Большой взрыв

Игорь Игоревич Страхов
– Я никогда не думал о Большом Взрыве.
– А я?
Когда Большой Взрыв оторвал всё от всего – и всё со всем закрутилось наиглупейшим образом, каким только могло, мы ещё улыбались. У него в рассказах все обычно улыбаются, и чаще – вещи. Это просто помешательство на оскале, на кривых зубах и на всём, что там связано со ртом, ротовой полостью и чем-то значительным у сердца. И лёгкими тоже. Блин, было больно. Больно, больно, больно. Мы упали и накрылись курткой. Куртка, кожаная, пахнущая машинными «ёлочками», которые то и дело обычно болтаются перед носом, тут же приняла на себя пару кирпичей и кучу песка, и мы, кажется, мы, кажется, оказались в непоправимом никем положении, но об этом ещё зайдёт речь.

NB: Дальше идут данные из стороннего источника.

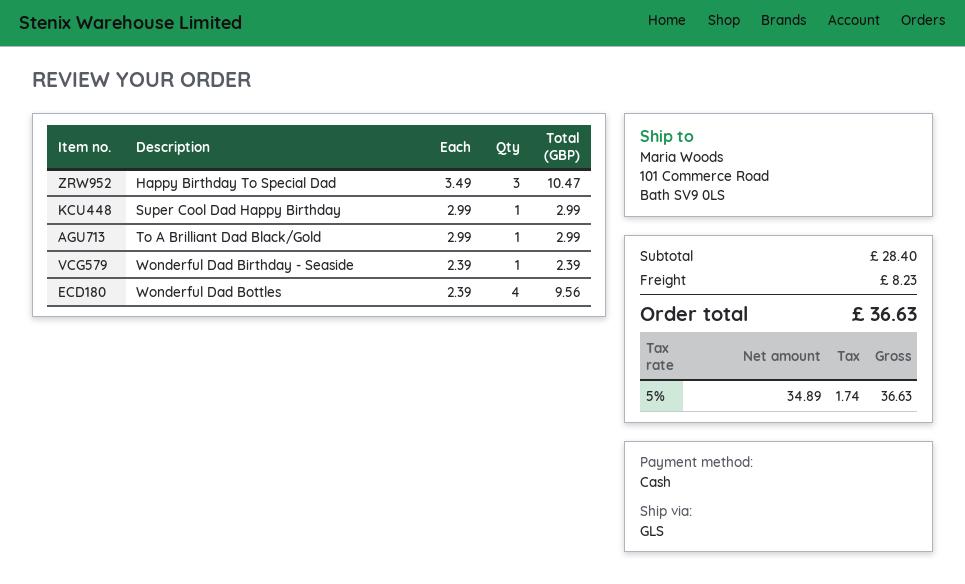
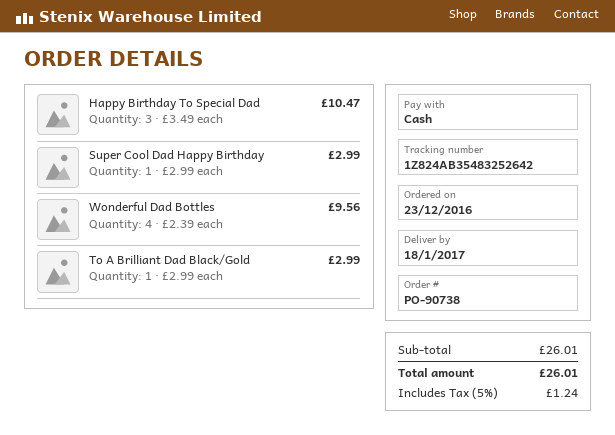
Wonderful Dad Birthday - Seaside: 1 x 2.39 = 2.39 -> none
subtotal: 28.40 -> 26.01
shipping: 8.23 -> none
tax: 5% = 1.74 -> 5% = 1.24
total: 36.63 -> 26.01

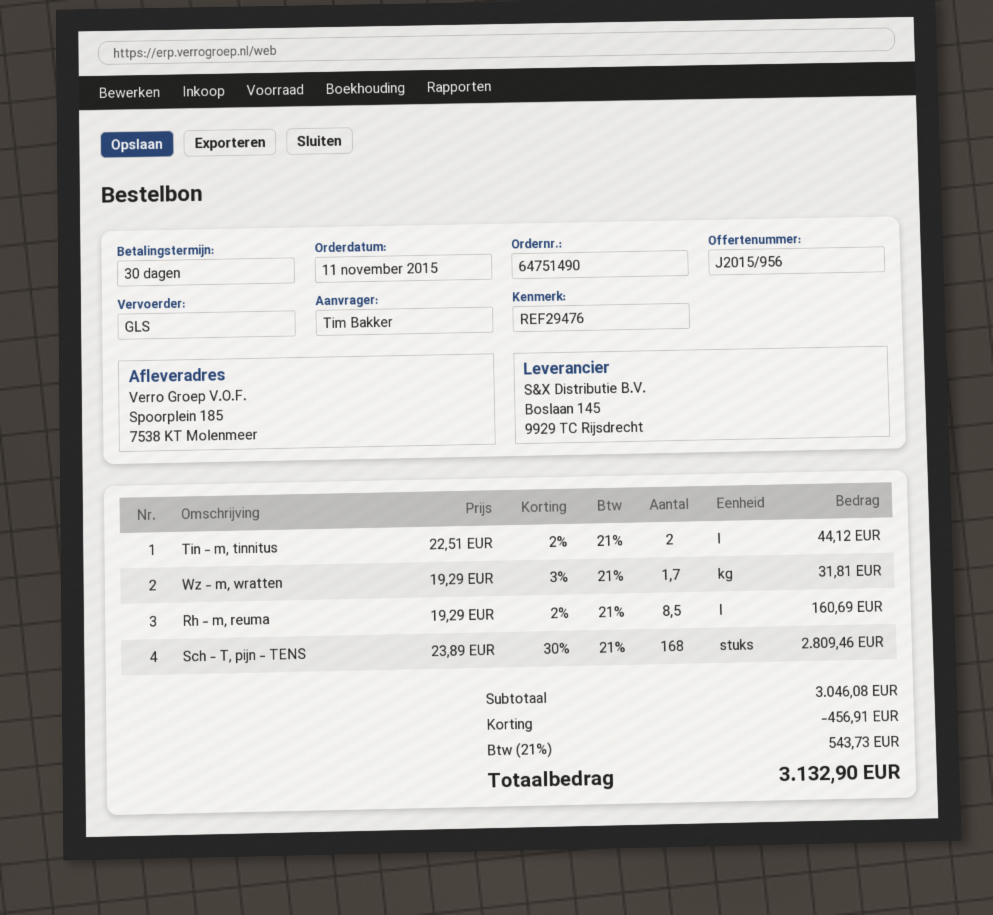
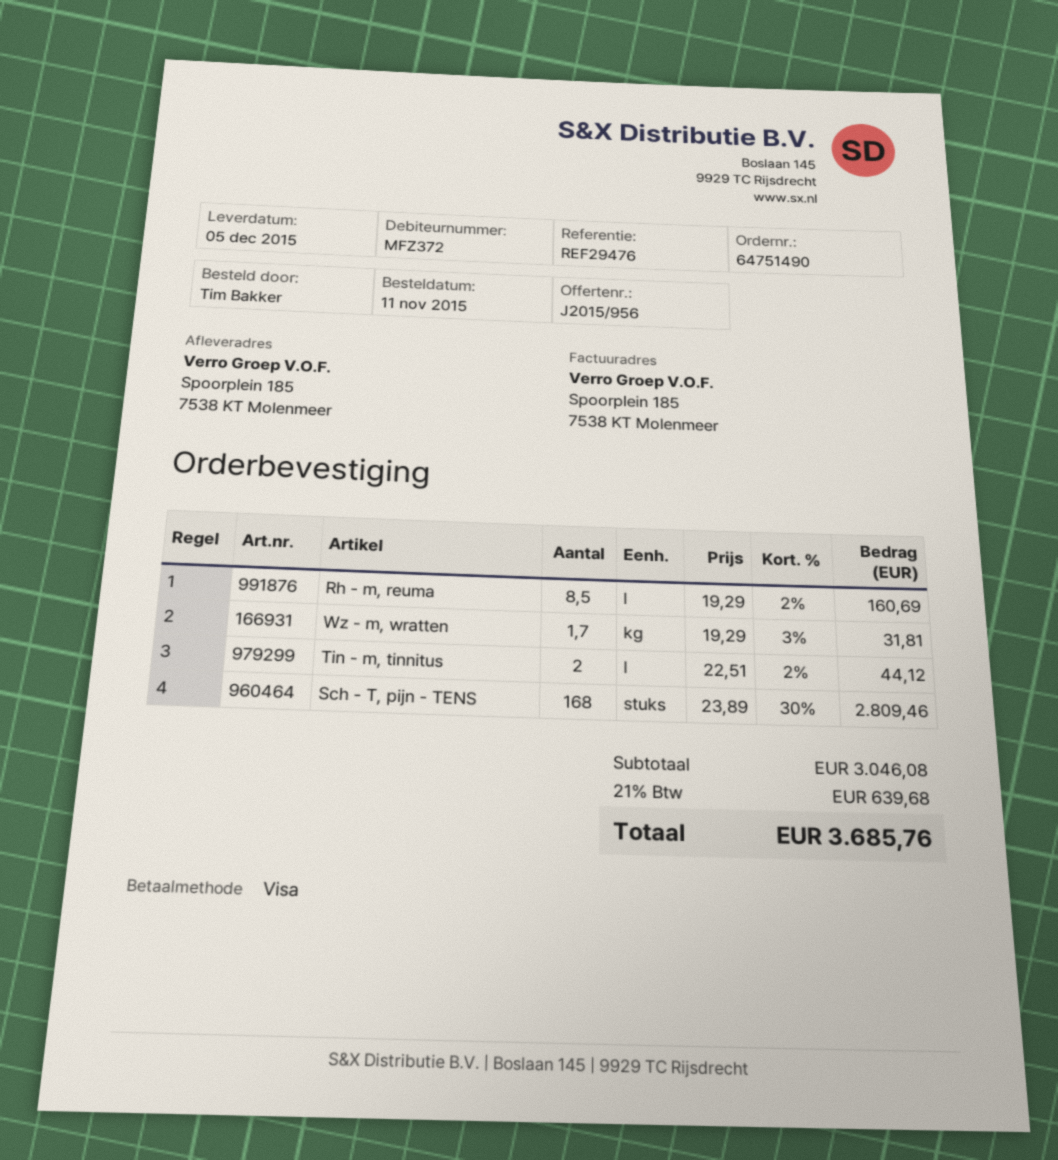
discount: 456.91 -> none
tax: 21% = 543.73 -> 21% = 639.68
total: 3132.90 -> 3685.76

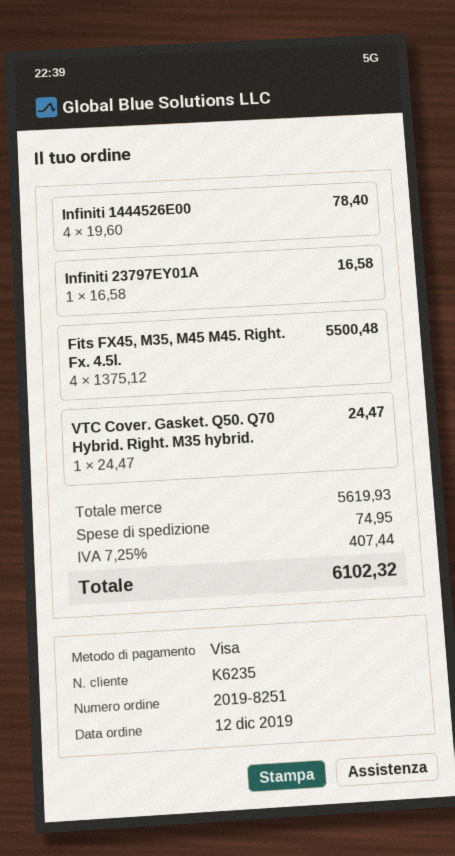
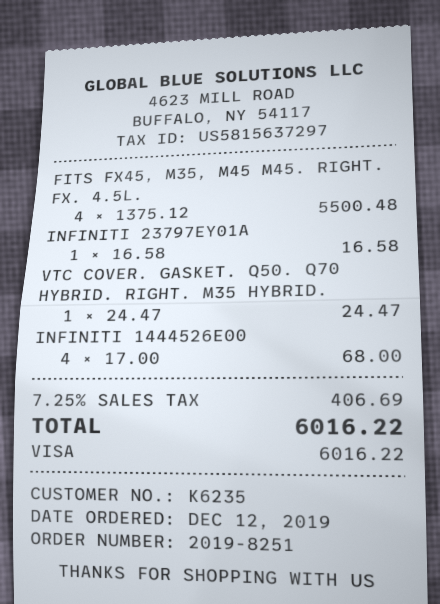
Infiniti 1444526E00: 4 x 19.60 = 78.40 -> 4 x 17.00 = 68.00
shipping: 74.95 -> none
tax: 7.25% = 407.44 -> 7.25% = 406.69
total: 6102.32 -> 6016.22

Что же случилось? Что же случилось? Что же случилось. Никто не знает. И я не знаю. И он не знает. Потому что они лежат там, а больше там, под курткой, пахнущей больницей и только что распечатанным компьютером в 2001, никого нет. Кому знать? Кто должен узнать? Куда бежать? Выбор. Есть ли выбор, когда так много вариантов? Когда координаты безграничны, а звёздочки вместо стрелочек на осях координат постоянно двигаются с одной и той же скоростью? Есть ли разница между Большой Медведицей на этой улице и Большой Медведицей на соседней? Смотайся, братуха, узнай.
Может, закончить это всё? Кирпичи тяжёлые. Куртка, будь она где угодно, будет пахнуть именно так: мокрой собачей шерстью. Они состоят из кривых зубов и чего-то у сердца. А сердца нет. Теперь есть. Теперь оно бьётся о прибрежные камни под заходящим солнцем, а валидол не помогает.
Что лучше: чтобы всё закончилось или чтобы никто не был счастлив?
Я снова прогадал.
– И ты о нём думаешь, о Большом Взрыве.
А ведь до него ничего не было. И теперь – ничего нет.